[Source information]

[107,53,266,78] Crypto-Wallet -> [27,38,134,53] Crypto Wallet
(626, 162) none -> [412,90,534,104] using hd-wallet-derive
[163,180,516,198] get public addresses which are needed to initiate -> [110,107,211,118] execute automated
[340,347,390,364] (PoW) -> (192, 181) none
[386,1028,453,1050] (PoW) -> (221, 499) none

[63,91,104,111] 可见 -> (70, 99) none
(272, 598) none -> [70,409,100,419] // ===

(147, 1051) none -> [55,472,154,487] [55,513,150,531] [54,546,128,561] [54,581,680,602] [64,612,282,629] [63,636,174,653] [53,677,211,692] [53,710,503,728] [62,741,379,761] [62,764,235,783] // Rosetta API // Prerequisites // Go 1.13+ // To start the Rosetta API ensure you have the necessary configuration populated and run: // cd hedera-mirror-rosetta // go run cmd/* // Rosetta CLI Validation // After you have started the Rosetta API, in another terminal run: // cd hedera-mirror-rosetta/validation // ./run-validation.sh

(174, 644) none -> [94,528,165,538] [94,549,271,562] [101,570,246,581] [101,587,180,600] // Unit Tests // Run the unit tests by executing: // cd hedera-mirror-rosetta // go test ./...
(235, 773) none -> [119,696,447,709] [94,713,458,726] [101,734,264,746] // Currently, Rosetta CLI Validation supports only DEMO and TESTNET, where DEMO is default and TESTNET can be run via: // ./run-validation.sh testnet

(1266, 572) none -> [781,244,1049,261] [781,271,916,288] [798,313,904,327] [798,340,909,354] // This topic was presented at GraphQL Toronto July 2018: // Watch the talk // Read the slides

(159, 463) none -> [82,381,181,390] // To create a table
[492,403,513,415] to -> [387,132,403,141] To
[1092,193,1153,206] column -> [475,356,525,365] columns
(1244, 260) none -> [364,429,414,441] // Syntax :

[/Source information]

→ **Your task**:
From the records above, extract every entry verbatim.

→ **Result for this task**:
[107,53,266,78] Crypto-Wallet -> [27,38,134,53] Crypto Wallet
(626, 162) none -> [412,90,534,104] using hd-wallet-derive
[163,180,516,198] get public addresses which are needed to initiate -> [110,107,211,118] execute automated
[340,347,390,364] (PoW) -> (192, 181) none
[386,1028,453,1050] (PoW) -> (221, 499) none

[63,91,104,111] 可见 -> (70, 99) none
(272, 598) none -> [70,409,100,419] // ===

(147, 1051) none -> [55,472,154,487] [55,513,150,531] [54,546,128,561] [54,581,680,602] [64,612,282,629] [63,636,174,653] [53,677,211,692] [53,710,503,728] [62,741,379,761] [62,764,235,783] // Rosetta API // Prerequisites // Go 1.13+ // To start the Rosetta API ensure you have the necessary configuration populated and run: // cd hedera-mirror-rosetta // go run cmd/* // Rosetta CLI Validation // After you have started the Rosetta API, in another terminal run: // cd hedera-mirror-rosetta/validation // ./run-validation.sh

(174, 644) none -> [94,528,165,538] [94,549,271,562] [101,570,246,581] [101,587,180,600] // Unit Tests // Run the unit tests by executing: // cd hedera-mirror-rosetta // go test ./...
(235, 773) none -> [119,696,447,709] [94,713,458,726] [101,734,264,746] // Currently, Rosetta CLI Validation supports only DEMO and TESTNET, where DEMO is default and TESTNET can be run via: // ./run-validation.sh testnet

(1266, 572) none -> [781,244,1049,261] [781,271,916,288] [798,313,904,327] [798,340,909,354] // This topic was presented at GraphQL Toronto July 2018: // Watch the talk // Read the slides

(159, 463) none -> [82,381,181,390] // To create a table
[492,403,513,415] to -> [387,132,403,141] To
[1092,193,1153,206] column -> [475,356,525,365] columns
(1244, 260) none -> [364,429,414,441] // Syntax :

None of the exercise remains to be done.